Het raadsel van Simson in de Statenvertaling
In het Nederlands
Het verhaal van Simson, een bekende figuur uit de Bijbel, staat bekend om zijn krachtige daden en mysterieuze raadsels. Eén van de raadsels die Simson stelde aan zijn volksgenoten staat beschreven in de Statenvertaling en luidt als volgt: “Van wie ging zoetigheid uit?” Dit raadsel heeft menig lezer en onderzoeker doen puzzelen over de betekenis ervan.
In de Statenvertaling wordt dit raadsel in het Hebreeuws weergegeven als “מֵֽאֵֽכָל־יָצָ֔א מַ֖תּוֹק וּמֵעָ֣ז חֶזְקִ֑י”. De letterlijke vertaling hiervan is “uit de eter kwam zoetigheid en uit de sterke kwam kracht”. Het raadsel verwijst naar een gebeurtenis uit Simsons leven waarbij hij een leeuw doodt en later honing uit de kadaver eet.
Er zijn verschillende interpretaties van dit raadsel, maar één van de meest geaccepteerde is dat het verwijst naar de kracht die Simson bezat en de zoetigheid die voortkwam uit zijn overwinningen en daden.
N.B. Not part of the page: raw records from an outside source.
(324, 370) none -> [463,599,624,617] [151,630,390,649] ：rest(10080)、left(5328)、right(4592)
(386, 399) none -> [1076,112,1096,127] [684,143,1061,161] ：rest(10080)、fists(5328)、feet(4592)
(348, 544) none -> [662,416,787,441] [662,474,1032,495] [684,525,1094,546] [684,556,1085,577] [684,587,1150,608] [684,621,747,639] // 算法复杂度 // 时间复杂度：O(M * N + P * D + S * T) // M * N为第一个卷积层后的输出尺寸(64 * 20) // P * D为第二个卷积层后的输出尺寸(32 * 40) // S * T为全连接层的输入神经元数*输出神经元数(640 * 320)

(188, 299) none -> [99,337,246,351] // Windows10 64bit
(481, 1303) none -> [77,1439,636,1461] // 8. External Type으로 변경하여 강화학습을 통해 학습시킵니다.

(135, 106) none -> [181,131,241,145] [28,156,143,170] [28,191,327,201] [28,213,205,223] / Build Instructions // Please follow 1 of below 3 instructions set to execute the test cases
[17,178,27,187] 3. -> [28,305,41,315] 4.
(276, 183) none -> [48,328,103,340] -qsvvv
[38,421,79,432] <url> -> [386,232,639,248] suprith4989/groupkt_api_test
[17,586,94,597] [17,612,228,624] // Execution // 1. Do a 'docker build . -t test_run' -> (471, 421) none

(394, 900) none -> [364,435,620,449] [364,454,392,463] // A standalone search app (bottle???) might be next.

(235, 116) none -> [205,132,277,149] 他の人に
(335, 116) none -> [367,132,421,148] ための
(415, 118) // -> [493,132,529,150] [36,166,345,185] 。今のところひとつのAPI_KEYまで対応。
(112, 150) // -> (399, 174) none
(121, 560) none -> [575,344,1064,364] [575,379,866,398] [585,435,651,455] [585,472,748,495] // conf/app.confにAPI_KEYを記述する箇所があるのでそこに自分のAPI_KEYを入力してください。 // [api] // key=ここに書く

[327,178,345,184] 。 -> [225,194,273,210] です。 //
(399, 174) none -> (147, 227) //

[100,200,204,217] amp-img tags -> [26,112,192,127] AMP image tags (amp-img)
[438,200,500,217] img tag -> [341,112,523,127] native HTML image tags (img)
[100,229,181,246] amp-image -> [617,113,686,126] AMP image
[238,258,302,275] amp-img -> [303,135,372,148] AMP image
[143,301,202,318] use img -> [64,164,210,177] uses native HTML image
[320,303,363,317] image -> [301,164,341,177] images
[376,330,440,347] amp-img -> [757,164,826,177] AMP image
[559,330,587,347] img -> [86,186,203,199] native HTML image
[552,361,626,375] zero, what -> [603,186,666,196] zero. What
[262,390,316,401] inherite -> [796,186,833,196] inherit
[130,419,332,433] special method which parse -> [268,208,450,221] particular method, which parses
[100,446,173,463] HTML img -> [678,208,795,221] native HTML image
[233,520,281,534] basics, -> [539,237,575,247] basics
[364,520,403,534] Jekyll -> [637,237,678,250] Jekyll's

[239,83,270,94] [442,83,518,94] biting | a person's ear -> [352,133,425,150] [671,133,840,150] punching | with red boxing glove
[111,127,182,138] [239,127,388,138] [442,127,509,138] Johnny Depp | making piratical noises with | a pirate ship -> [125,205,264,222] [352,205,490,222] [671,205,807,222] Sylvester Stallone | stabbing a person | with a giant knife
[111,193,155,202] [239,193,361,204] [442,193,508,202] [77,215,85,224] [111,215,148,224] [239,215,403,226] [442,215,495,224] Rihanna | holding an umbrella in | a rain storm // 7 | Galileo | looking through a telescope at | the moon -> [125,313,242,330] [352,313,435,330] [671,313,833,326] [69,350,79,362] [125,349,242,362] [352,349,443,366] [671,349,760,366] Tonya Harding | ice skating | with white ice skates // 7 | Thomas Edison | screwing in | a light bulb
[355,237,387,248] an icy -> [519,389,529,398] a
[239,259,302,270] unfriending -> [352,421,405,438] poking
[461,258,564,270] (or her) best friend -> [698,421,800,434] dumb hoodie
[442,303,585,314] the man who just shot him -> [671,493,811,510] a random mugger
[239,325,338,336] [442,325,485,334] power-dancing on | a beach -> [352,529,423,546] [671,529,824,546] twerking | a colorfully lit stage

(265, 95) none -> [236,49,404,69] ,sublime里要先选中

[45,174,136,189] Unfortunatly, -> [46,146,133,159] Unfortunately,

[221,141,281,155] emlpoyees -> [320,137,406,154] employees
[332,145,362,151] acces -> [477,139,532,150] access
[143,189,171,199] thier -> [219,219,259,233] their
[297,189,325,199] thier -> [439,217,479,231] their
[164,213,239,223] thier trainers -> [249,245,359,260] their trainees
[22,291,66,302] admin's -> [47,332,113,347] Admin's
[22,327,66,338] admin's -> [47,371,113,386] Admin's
Simson was een man van grote kracht en door zijn daden kon hij zoetigheid brengen in het leven van zijn volk.
Het raadsel van Simson in de Statenvertaling blijft tot op de dag van vandaag een intrigerend onderwerp voor theologen en Bijbelonderzoekers. Het symboliseert de kracht en zoetigheid die voort kunnen komen uit de daden van een enkel individu en de impact die zij kunnen hebben op de wereld om hen heen.